YOUR INSTRUCTIONS:
Would you filter these records and copy every line that has the word "phần"?
<<<<
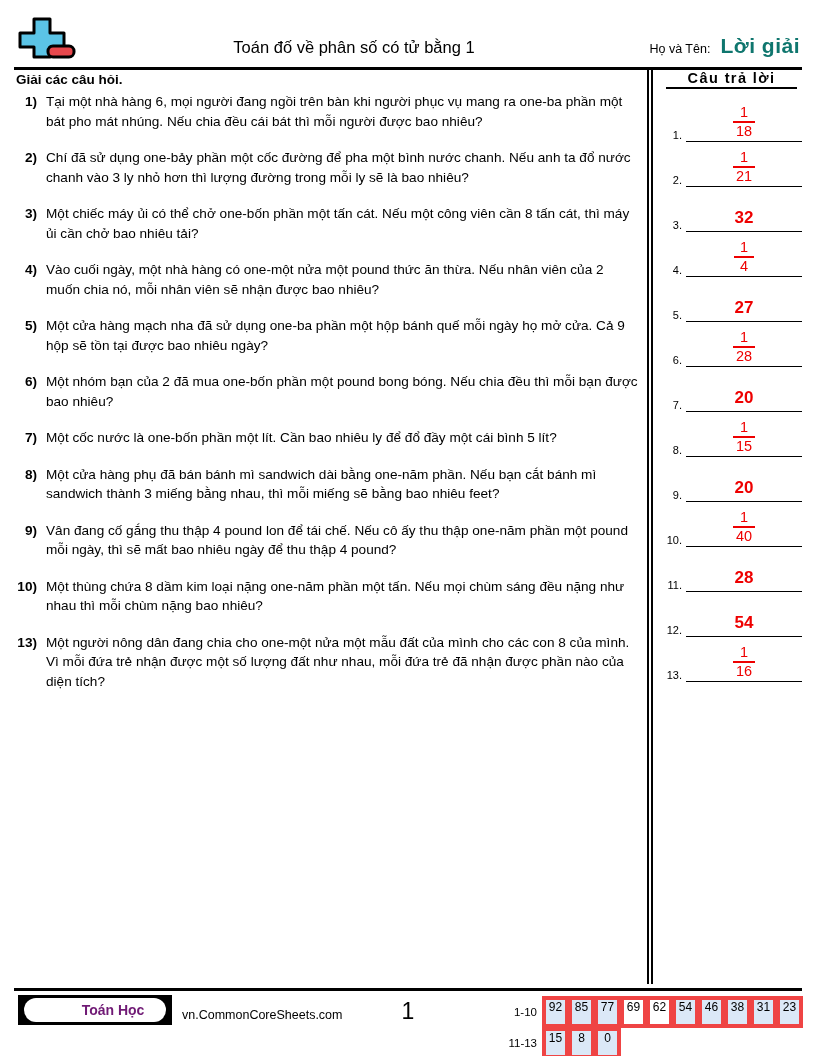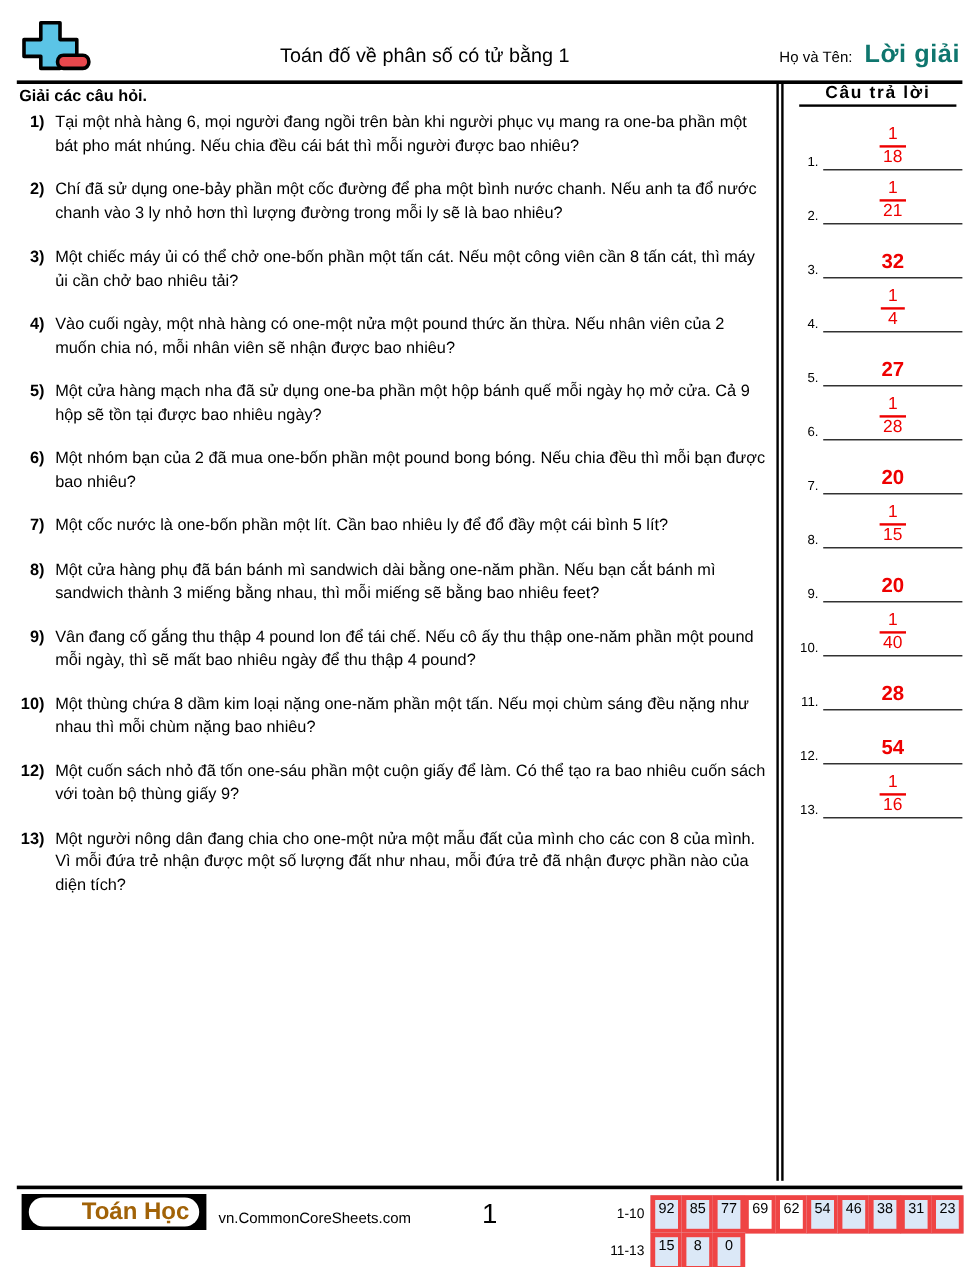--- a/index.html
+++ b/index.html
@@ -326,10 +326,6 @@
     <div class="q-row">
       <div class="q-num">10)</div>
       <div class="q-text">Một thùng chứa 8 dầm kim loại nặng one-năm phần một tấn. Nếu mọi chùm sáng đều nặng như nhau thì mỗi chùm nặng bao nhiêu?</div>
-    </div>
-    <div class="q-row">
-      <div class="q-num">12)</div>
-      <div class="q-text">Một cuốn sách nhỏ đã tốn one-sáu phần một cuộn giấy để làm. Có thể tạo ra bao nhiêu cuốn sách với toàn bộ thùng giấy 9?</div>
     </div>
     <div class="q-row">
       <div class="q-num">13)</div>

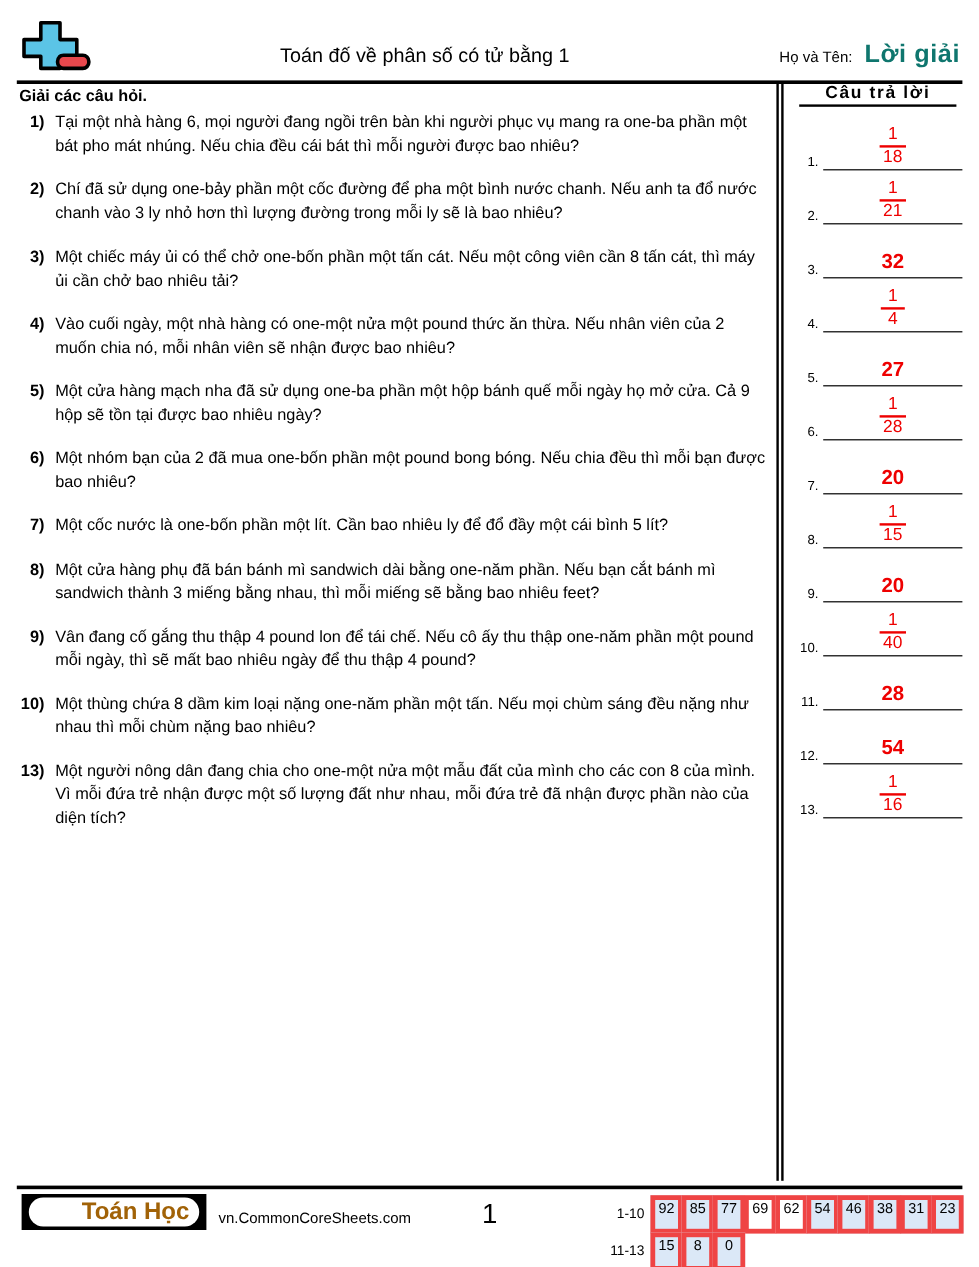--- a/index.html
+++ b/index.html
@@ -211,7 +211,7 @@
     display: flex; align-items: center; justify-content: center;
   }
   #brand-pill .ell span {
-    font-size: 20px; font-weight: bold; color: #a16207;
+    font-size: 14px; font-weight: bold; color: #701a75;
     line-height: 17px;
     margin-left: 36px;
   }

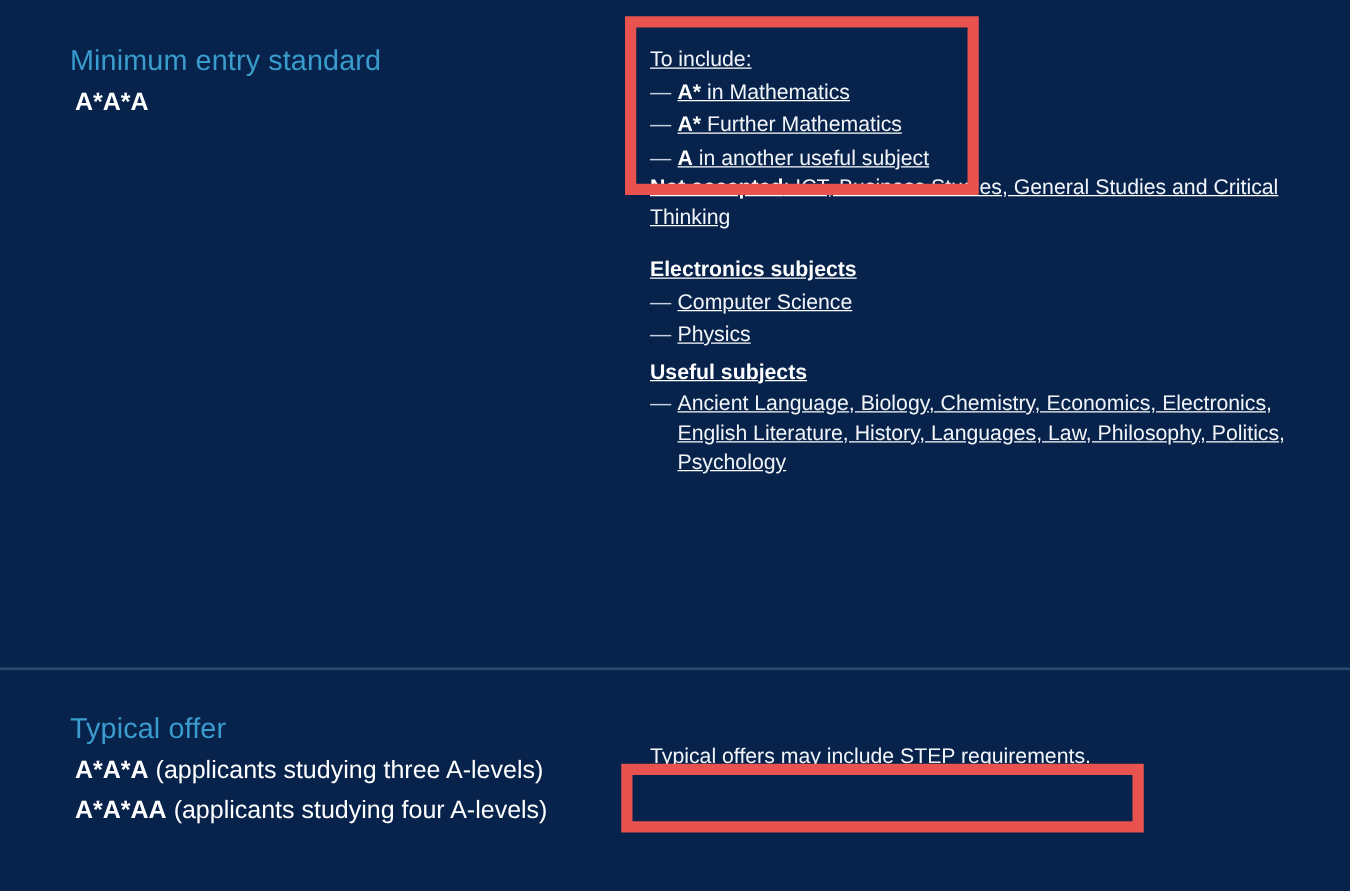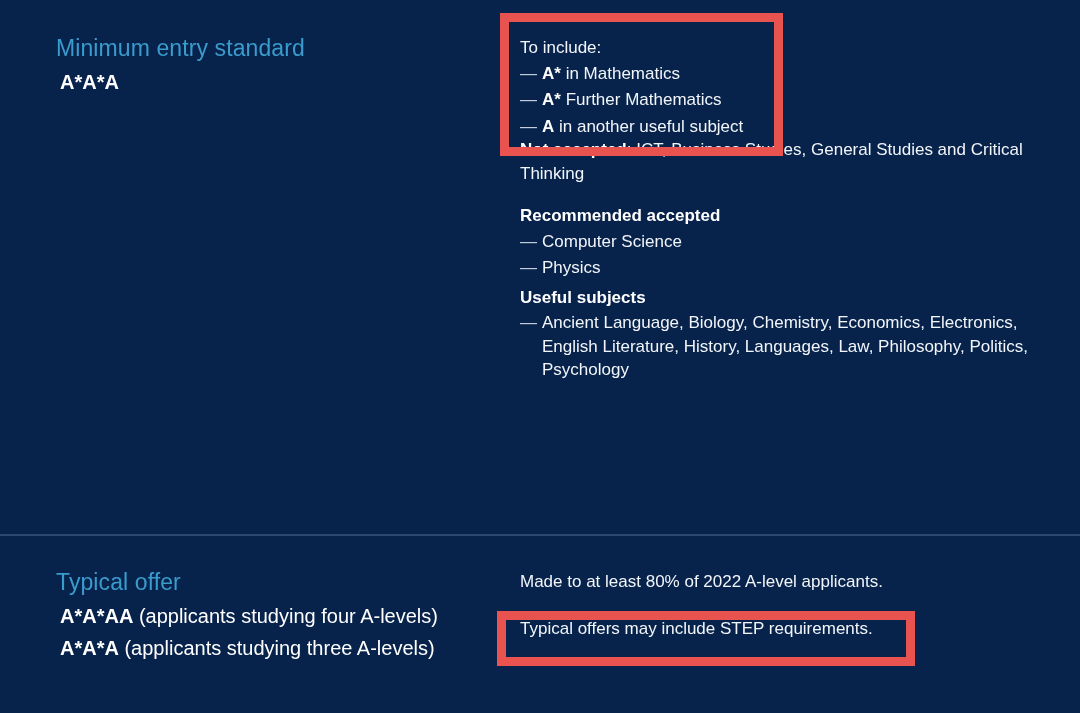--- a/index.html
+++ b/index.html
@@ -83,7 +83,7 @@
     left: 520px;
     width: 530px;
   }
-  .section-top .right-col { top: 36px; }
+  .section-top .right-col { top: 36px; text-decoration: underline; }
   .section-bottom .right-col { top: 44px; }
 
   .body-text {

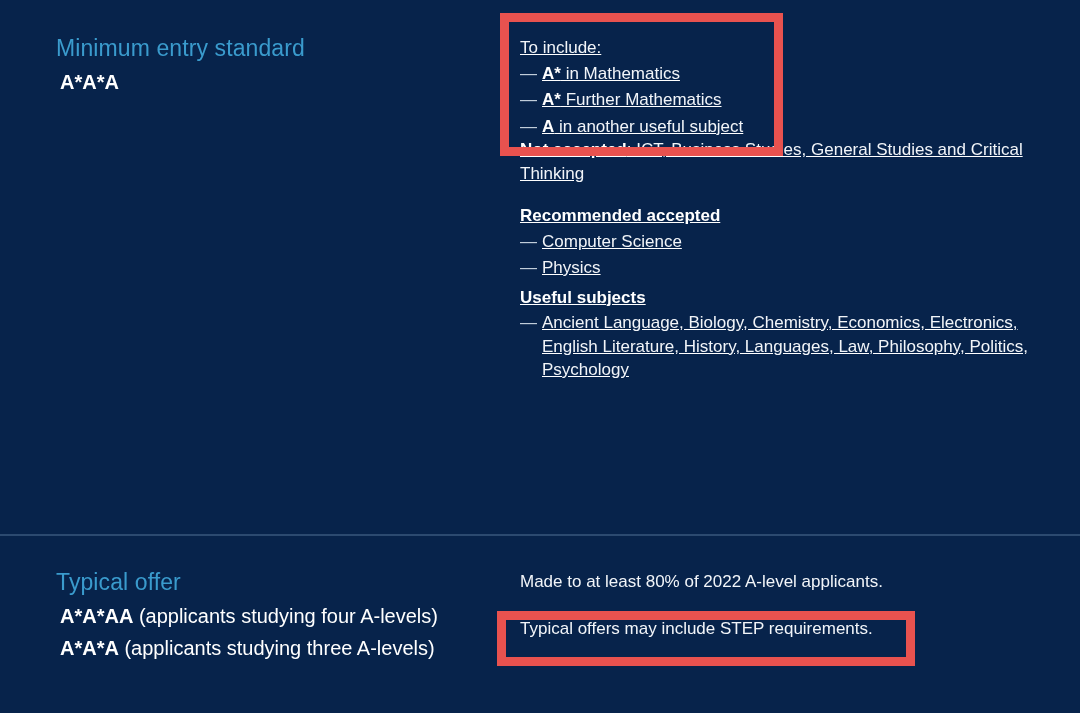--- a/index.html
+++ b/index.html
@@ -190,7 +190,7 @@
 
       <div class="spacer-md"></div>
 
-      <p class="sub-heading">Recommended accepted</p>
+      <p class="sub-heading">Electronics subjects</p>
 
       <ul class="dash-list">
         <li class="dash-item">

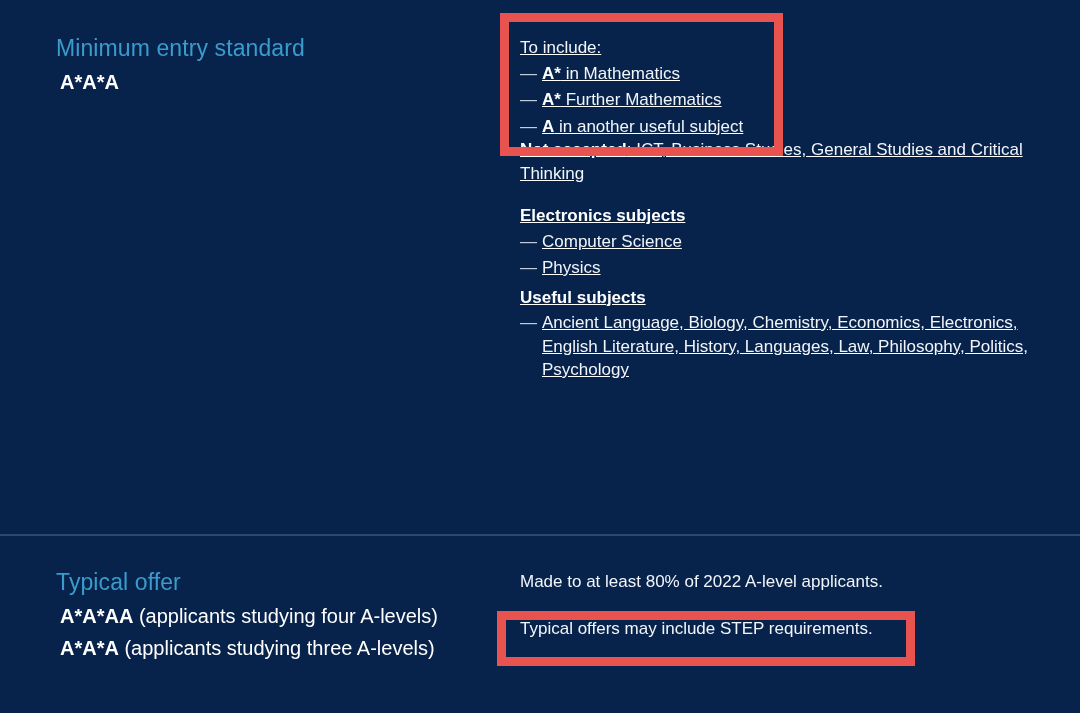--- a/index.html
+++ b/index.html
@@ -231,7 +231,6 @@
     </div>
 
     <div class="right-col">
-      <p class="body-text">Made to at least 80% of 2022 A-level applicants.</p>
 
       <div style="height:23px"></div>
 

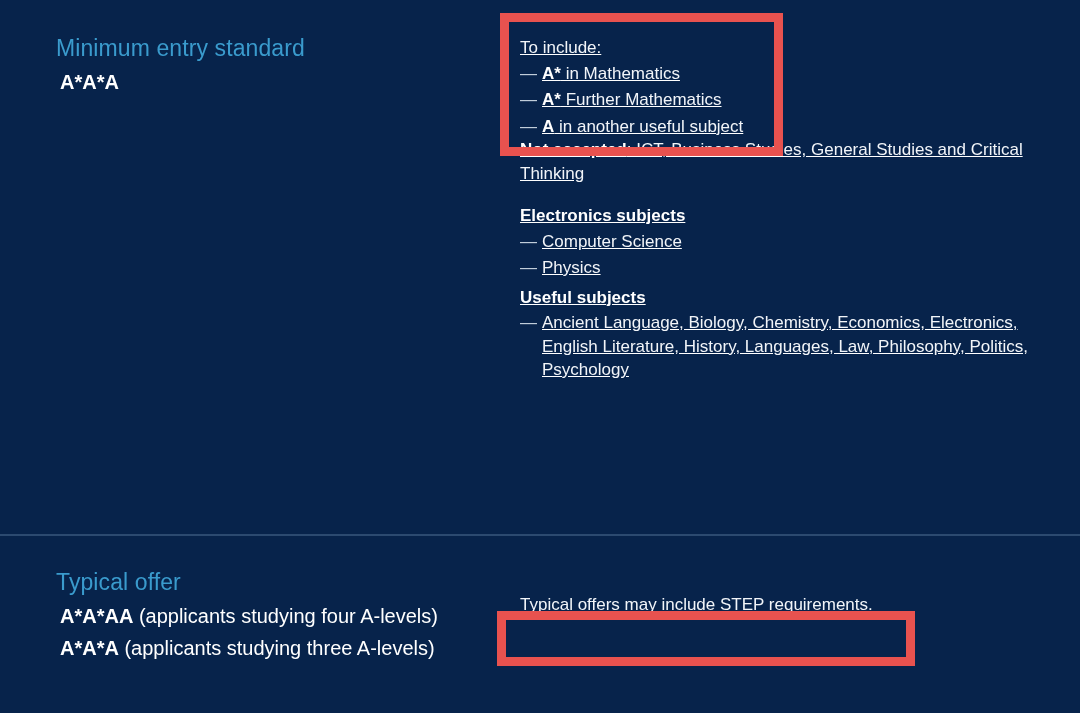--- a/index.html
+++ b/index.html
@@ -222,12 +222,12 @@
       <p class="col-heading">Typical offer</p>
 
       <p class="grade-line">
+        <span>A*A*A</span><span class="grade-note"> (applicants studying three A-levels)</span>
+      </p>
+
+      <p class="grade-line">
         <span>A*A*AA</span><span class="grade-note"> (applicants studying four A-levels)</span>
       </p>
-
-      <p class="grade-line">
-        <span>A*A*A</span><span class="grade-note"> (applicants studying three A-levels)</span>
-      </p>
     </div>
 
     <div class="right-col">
>>>>
SOLUTION FOR THIS EXERCISE:
       <div class="q-text">Một thùng chứa 8 dầm kim loại nặng one-năm phần một tấn. Nếu mọi chùm sáng đều nặng như nhau thì mỗi chùm nặng bao nhiêu?</div>
-      <div class="q-text">Một cuốn sách nhỏ đã tốn one-sáu phần một cuộn giấy để làm. Có thể tạo ra bao nhiêu cuốn sách với toàn bộ thùng giấy 9?</div>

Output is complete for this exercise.